Last year, Yongchao Liu, a graduate student at Nanyang Technological University in Singapore, released DecGPU, the first parallel and distributed error correction algorithm for high-throughput short reads that uses both the CUDA and Message Passing Interface, or MPI, programming models. The open source solution employs a "hybrid" computing model that combines GPUs and CPUs with MPI to distribute the computation across multiple compute nodes, enabling users to perform error correction of large-scale high-throughput short reads data sets.
"The rapid evolution of modern, many-core GPU computing architecture has changed the high-performance computing world," Liu says. "Their powerful compute capabilities have been demonstrated to reduce the execution time in a range of bioinformatics applications, such as sequence alignment and motif discovery, so it is viable to use GPU computing to accelerate the error correction process."

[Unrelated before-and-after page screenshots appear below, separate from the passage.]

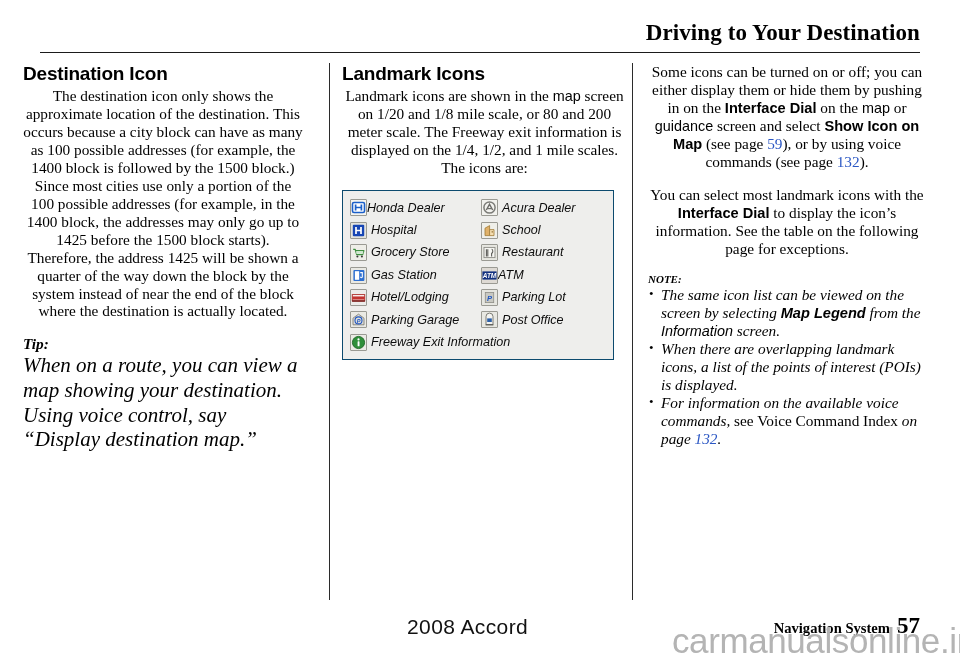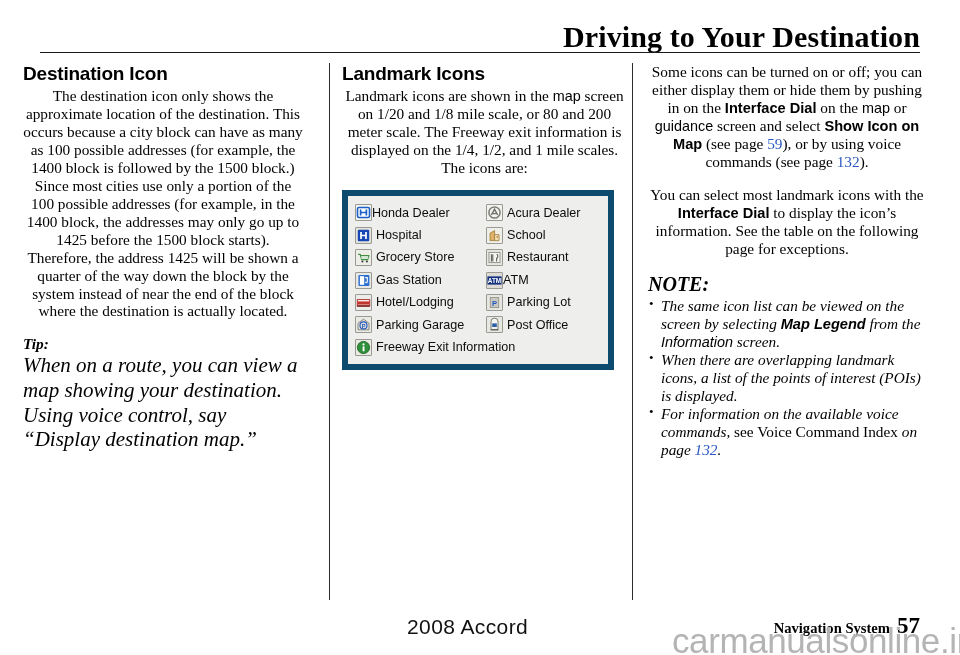--- a/index.html
+++ b/index.html
@@ -27,21 +27,21 @@
   .header {
     position: absolute;
     left: 40px;
     top: 20px;
     width: 880px;
     text-align: right;
   }
   .header-title {
     font-family: "Liberation Serif", serif;
     font-weight: bold;
-    font-size: 30px;
+    font-size: 23px;
     letter-spacing: 0.1px;
     line-height: 1.1;
     color: #000;
   }
   .header-rule {
     position: absolute;
     left: 40px;
     top: 52px;
     width: 880px;
     height: 0;
@@ -113,23 +113,24 @@
   }
   .pglink {
     color: #2b57c4;
   }
 
   
   .icon-table {
     margin-top: 13px;
     width: 272px;
     background: #eeeeec;
-    border: 6px solid #0c4a6e;
+    border: 1px solid #0c4a6e;
     padding: 6px 5px 6px 7px;
     box-sizing: border-box;
+    font-style: italic;
   }
   .icon-row {
     display: flex;
     align-items: center;
     height: 22.4px;
   }
   .icon-cell {
     display: flex;
     align-items: center;
     flex: 0 0 131px;
@@ -159,21 +160,21 @@
     overflow: hidden;
   }
   .chip svg { display: block; }
 
   
   .note-head {
     margin: 0;
     font-family: "Liberation Serif", serif;
     font-weight: bold;
     font-style: italic;
-    font-size: 20px;
+    font-size: 11px;
     line-height: 1.175;
   }
   ul.note {
     margin: 0;
     padding: 0;
     list-style: none;
   }
   ul.note li {
     position: relative;
     padding-left: 13px;

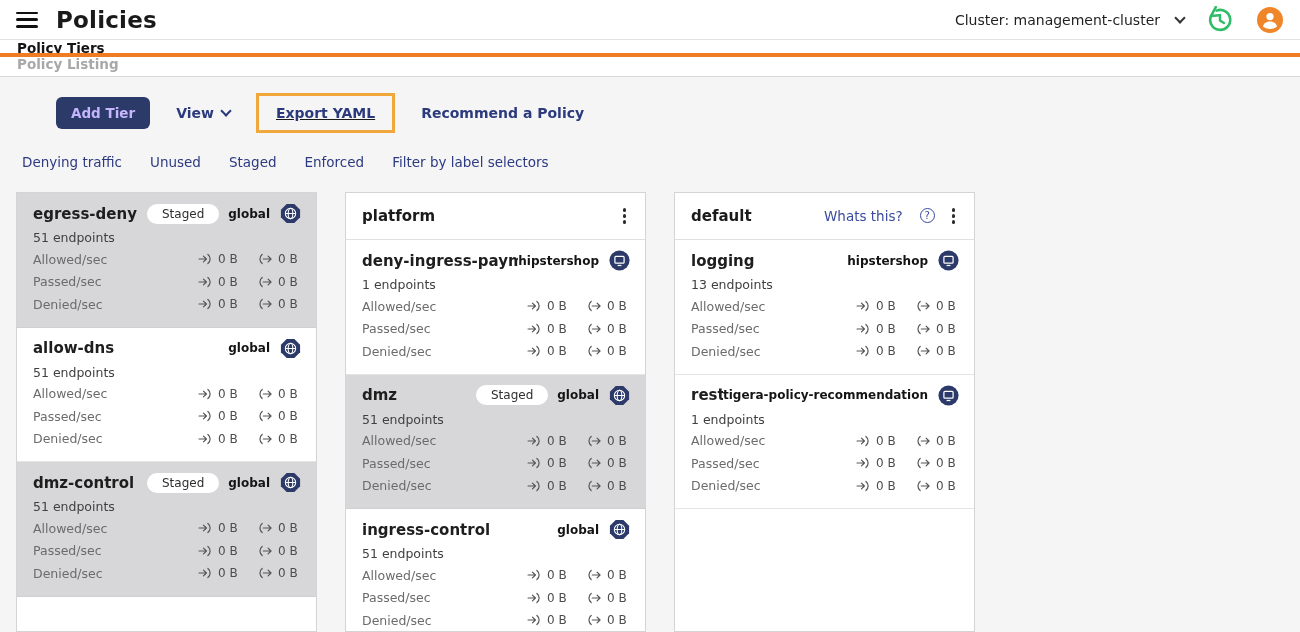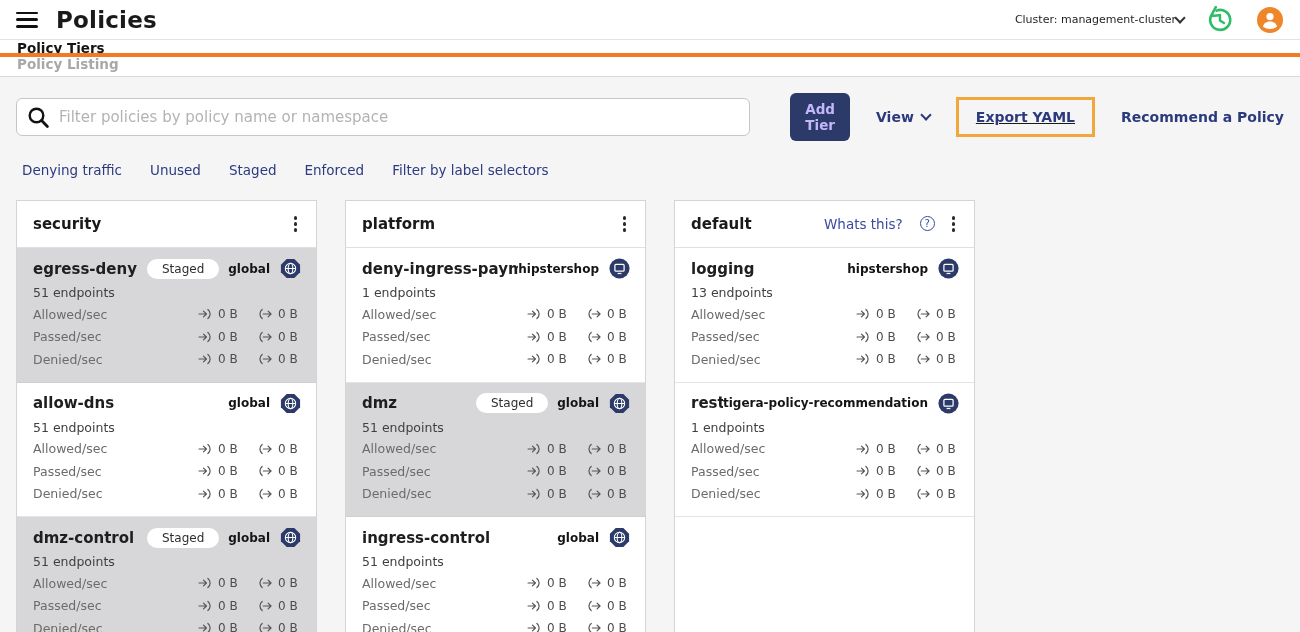--- a/index.html
+++ b/index.html
@@ -7,21 +7,21 @@
               font-family:"DejaVu Sans", sans-serif; color:#1a1a1a; }
 
   
   .app-header { height:40px; background:#fff; display:flex; align-items:center;
                 padding:0 16px; border-bottom:1px solid #e2e2e2; }
   .hamburger { width:22px; height:16px; display:flex; flex-direction:column;
                justify-content:space-between; cursor:pointer; margin-right:18px; }
   .hamburger i { display:block; height:2.6px; background:#111; border-radius:2px; }
   .app-title { font-size:23px; font-weight:800; letter-spacing:.2px; }
   .header-right { margin-left:auto; display:flex; align-items:center; gap:22px; }
-  .cluster-select { display:flex; align-items:center; gap:0; font-size:11px;
+  .cluster-select { display:flex; align-items:center; gap:16px; font-size:14px;
                     color:#1f1f1f; cursor:pointer; }
   .chev { width:8px; height:8px; border-right:2px solid #333; border-bottom:2px solid #333;
           transform:rotate(45deg); margin-top:-4px; }
   .chev.navy { border-color:#2b3a7d; }
   .icon-btn { display:flex; align-items:center; cursor:pointer; }
 
   
   .tab-bar { height:37px; background:#fff; border-bottom:1px solid #d9d9d9;
              display:flex; align-items:stretch;flex-direction:column; }
   .tab { padding:0 17px; display:flex; align-items:center; font-size:13.5px;
@@ -123,27 +123,20 @@
     <span>Policy Tiers</span>
   </div>
   <div class="tab inactive">
     <span>Policy Listing</span>
   </div>
 </nav>
 
 <main class="content">
 
   <div class="toolbar">
-    <div class="search-wrap">
-      <svg width="23" height="23" viewBox="0 0 23 23">
-        <circle cx="9.5" cy="9.5" r="6.8" fill="none" stroke="#111" stroke-width="2.4"></circle>
-        <line x1="14.6" y1="14.6" x2="20.4" y2="20.4" stroke="#111" stroke-width="2.8" stroke-linecap="round"></line>
-      </svg>
-      <input class="search-input" type="text" placeholder="Filter policies by policy name or namespace" style="">
-    </div>
     <div class="toolbar-actions">
       <button class="btn-primary">Add Tier</button>
       <div class="link-btn">
         <span>View</span>
         <span class="chev navy"></span>
       </div>
       <span class="export-highlight">
         <span class="link-btn">Export YAML</span>
       </span>
       <div class="link-btn">Recommend a Policy</div>
@@ -153,33 +146,20 @@
   <div class="filter-links">
     <span class="filter-link">Denying traffic</span>
     <span class="filter-link">Unused</span>
     <span class="filter-link">Staged</span>
     <span class="filter-link">Enforced</span>
     <span class="filter-link">Filter by label selectors</span>
   </div>
 
   <div class="board">
   <section class="tier-col">
-    <div class="tier-head">
-      <span class="tier-name">security</span>
-      <span class="tier-head-right">
-
-        <span class="kebab">
-          <span style="display:flex;flex-direction:column;gap:2.5px;">
-                <i></i>
-                <i></i>
-                <i></i>
-              </span>
-        </span>
-      </span>
-    </div>
     <div>
   <article class="policy-card muted">
     <div class="pc-title-row">
       <span class="pc-name">egress-deny</span>
       <span class="pc-right">
         <span class="staged-pill">Staged</span>
         <span class="scope-label">global</span>
         <svg width="23" height="23" viewBox="0 0 24 24">
           <polygon points="8,2 16,2 22,8 22,16 16,22 8,22 2,16 2,8" fill="#2b3a69"></polygon>
           <circle cx="12" cy="12" r="5.4" fill="none" stroke="#fff" stroke-width="1.1"></circle>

In a March BMC Bioinformatics paper, Liu and his colleagues describe using DecGPU on simulated and real sequence data sets that exceeded the capacity of existing error correction algorithms, like hSHREC and CUDA-EC. DecGPU can also be combined in an informatics analysis workflow with the popular short read sequence assemblers Velvet and ABySS to improve de novo assembly, and it can also be used with other de Bruijn graph-based assemblers. Liu says that users do not need to be familiar with either CUDA or MPI to take advantage of DecGPU.
[ pagebreak ]
In May, bioinformatics software developers at the Poznan University of Technology in Poland designed a unique GPU-based method for amino acid sequence alignment using the Needleman-Wunsch and Smith-Waterman algorithms. Unlike MUMerGPU and SARUMAN, which align short read sequences to a reference genome, the team's gpu-pairAlign method produces alignments for every possible sequence pair in given input set. "Before our solution was introduced there were a few implementations of pairwise sequence alignment taking advantage of modern GPUs, but the vast majority of them could only compute the alignment score, whereas the sequence alignment itself was omitted," says Pawel Wojciechowski, an assistant professor at Poznan.

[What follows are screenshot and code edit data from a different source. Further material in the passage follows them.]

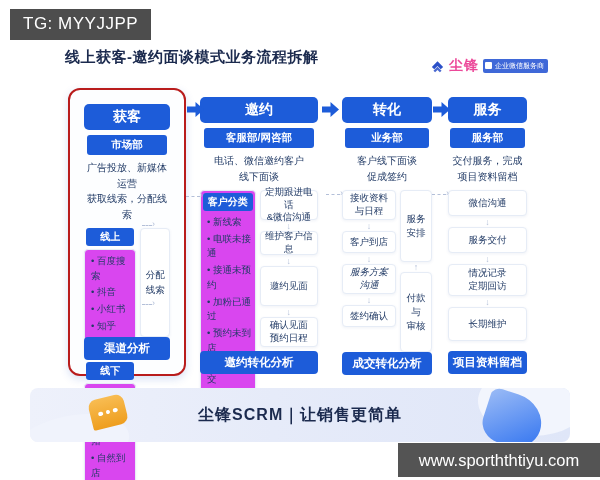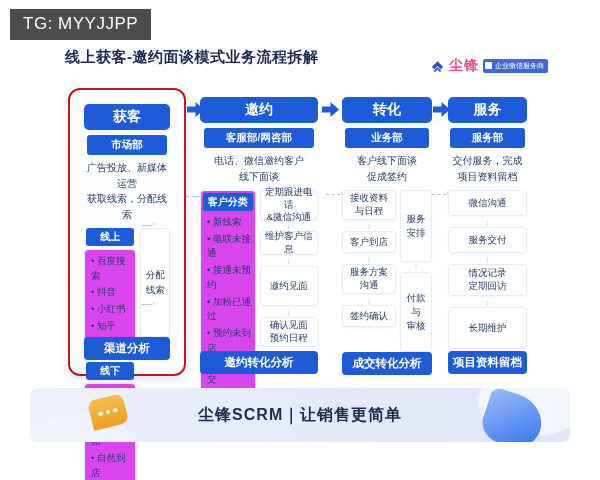--- a/index.html
+++ b/index.html
@@ -175,21 +175,21 @@
     <div class="dept">业务部</div>
     <div class="desc">客户线下面谈
 促成签约</div>
     <div class="content">
       <div class="subcol" style="flex:1.45;">
         <div class="fbox" style="height:30px;">接收资料
 与日程</div>
         <div class="varrow"></div>
         <div class="fbox" style="height:22px;">客户到店</div>
         <div class="varrow"></div>
-        <div class="fbox" style="height:30px;">服务方案
+        <div class="fbox" style="height:30px;font-style:italic;">服务方案
 沟通</div>
         <div class="varrow"></div>
         <div class="fbox" style="height:22px;">签约确认</div>
       </div>
       <div class="subcol" style="flex:0.85;">
         <div class="sidebox" style="height:72px;">服务
 安排</div>
         <div class="uparrow"></div>
         <div class="sidebox" style="flex:1 1 auto;">付款
 与
@@ -206,21 +206,21 @@
 项目资料留档</div>
     <div class="content">
       <div class="subcol" style="flex:1;">
         <div class="fbox" style="height:26px;">微信沟通</div>
         <div class="varrow"></div>
         <div class="fbox" style="height:26px;">服务交付</div>
         <div class="varrow"></div>
         <div class="fbox" style="height:32px;">情况记录
 定期回访</div>
         <div class="varrow"></div>
-        <div class="fbox" style="height:42px;">长期维护</div>
+        <div class="fbox" style="height:34px;">长期维护</div>
       </div>
     </div>
     <div class="footer-btn">项目资料留档</div>
   </div>
 
   <div class="colarrow" style="left:187px; top:102px;">
     <svg width="17" height="15" viewBox="0 0 17 15">
         <path d="M0 4.5h8.5V0L17 7.5 8.5 15v-4.5H0z" fill="#1d5cd9"></path>
       </svg>
   </div>
@@ -246,14 +246,15 @@
     <div class="blob-light2"></div>
     <div class="chat-bubble">
         <i></i>
         <i></i>
         <i></i>
       </div>
     <div class="blob-blue"></div>
     <div class="slogan">尘锋SCRM｜让销售更简单</div>
   </div>
 
+  <div class="wm-bottom">www.sporththtiyu.com</div>
 
 </div>
 
 </body></html>

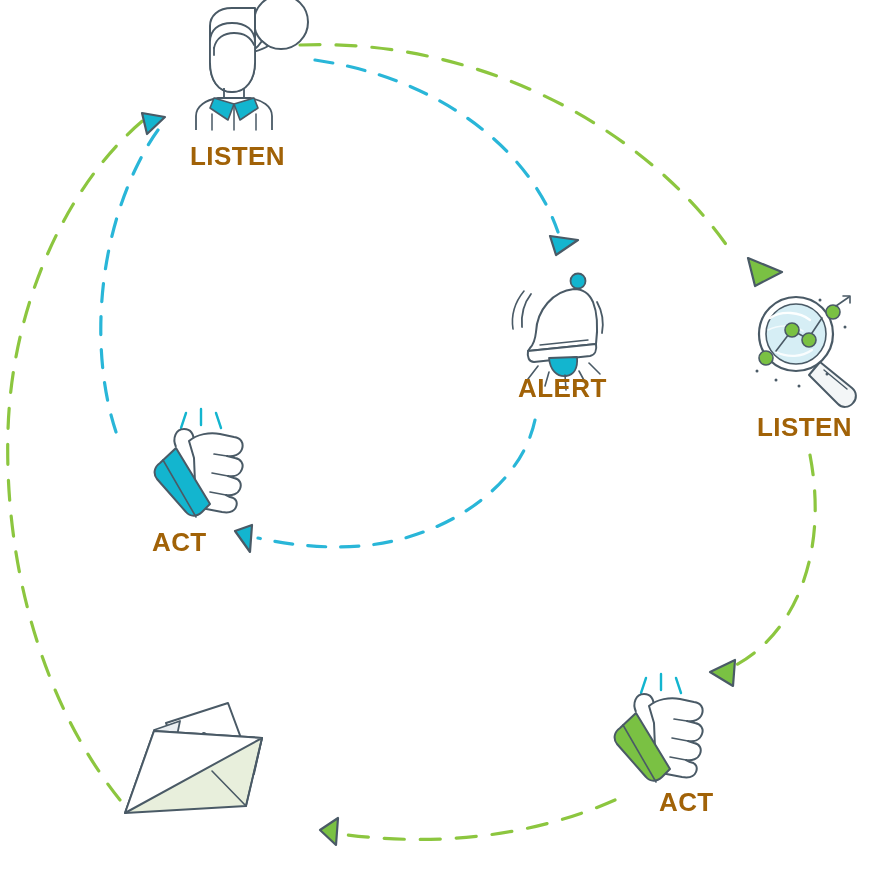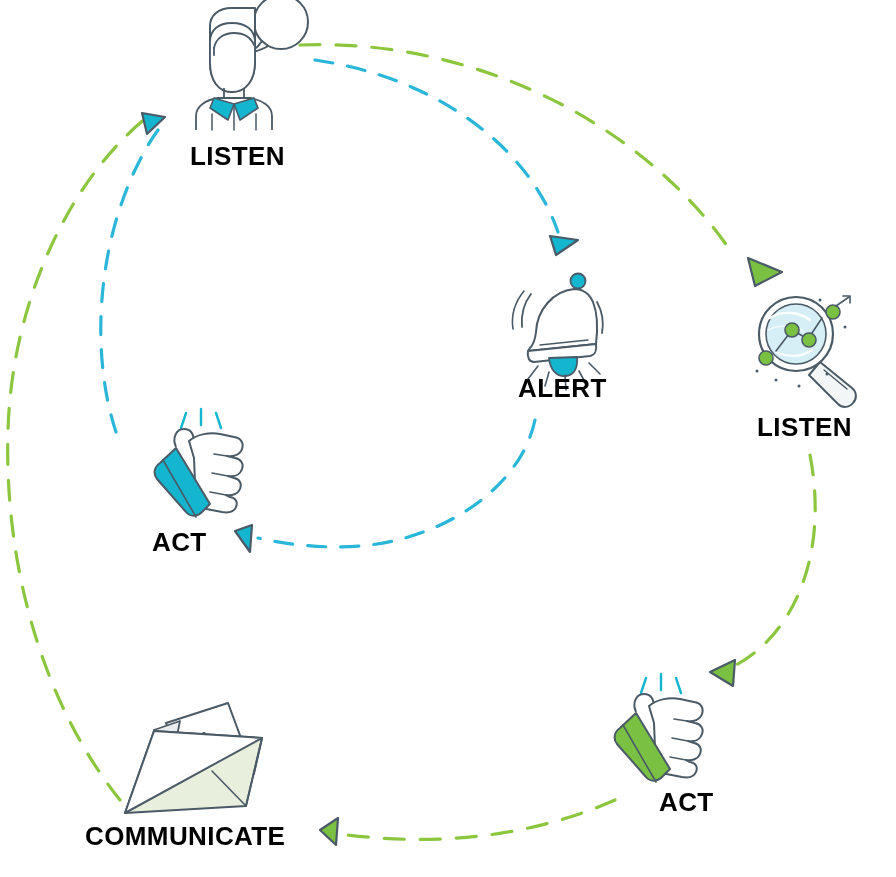--- a/index.html
+++ b/index.html
@@ -22,21 +22,21 @@
   }
   svg#diagram {
     position: absolute;
     left: 0; top: 0;
     width: 896px;
     height: 877px;
     display: block;
   }
   .node-label {
     position: absolute;
-    color: #000000;
+    color: #a16207;
     font-family: "Liberation Sans", sans-serif;
     font-weight: 700;
     letter-spacing: 0.4px;
     white-space: nowrap;
     user-select: none;
   }
   .lbl-listen      { left: 190px; top: 141px; font-size: 26px; }
   .lbl-alert       { left: 518px; top: 373px; font-size: 26px; }
   .lbl-analyse     { left: 757px; top: 412px; font-size: 26px; }
   .lbl-act-green   { left: 659px; top: 787px; font-size: 26px; }
@@ -273,15 +273,14 @@
   <div class="node-label lbl-listen">LISTEN</div>
 
   <div class="node-label lbl-alert">ALERT</div>
 
   <div class="node-label lbl-act-teal">ACT</div>
 
   <div class="node-label lbl-analyse">LISTEN</div>
 
   <div class="node-label lbl-act-green">ACT</div>
 
-  <div class="node-label lbl-communicate">COMMUNICATE</div>
 
 </div>
 
 </body></html>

According to Wojciechowski, gpu-pairAlign opens up a wide range of new possibilities for accelerating a -variety of bioinformatics algorithms on GPUs. "The first and the most obvious application of our solution is in the progressive methods for the Multiple Sequence Alignment, or MSA, problem as they require the alignment of every possible pair of input sequences to be computed," he says. "This was one of the motivations that led us to development of this algorithm and we are currently finishing work on G-Coffee, which is an attempt to implement T-Coffee — a well-known algorithm for MSA. -G-Coffee uses in its first step, the pairwise alignment that is described in the paper, and, as such, is immensely fast according to our first tests."
While development environment toolkits have come a long way in the last few years, Schatz says that GPU code development is no place for coding novices. "The development environment has matured considerably," he says. "However, I would still classify it as a platform for very skilled developers."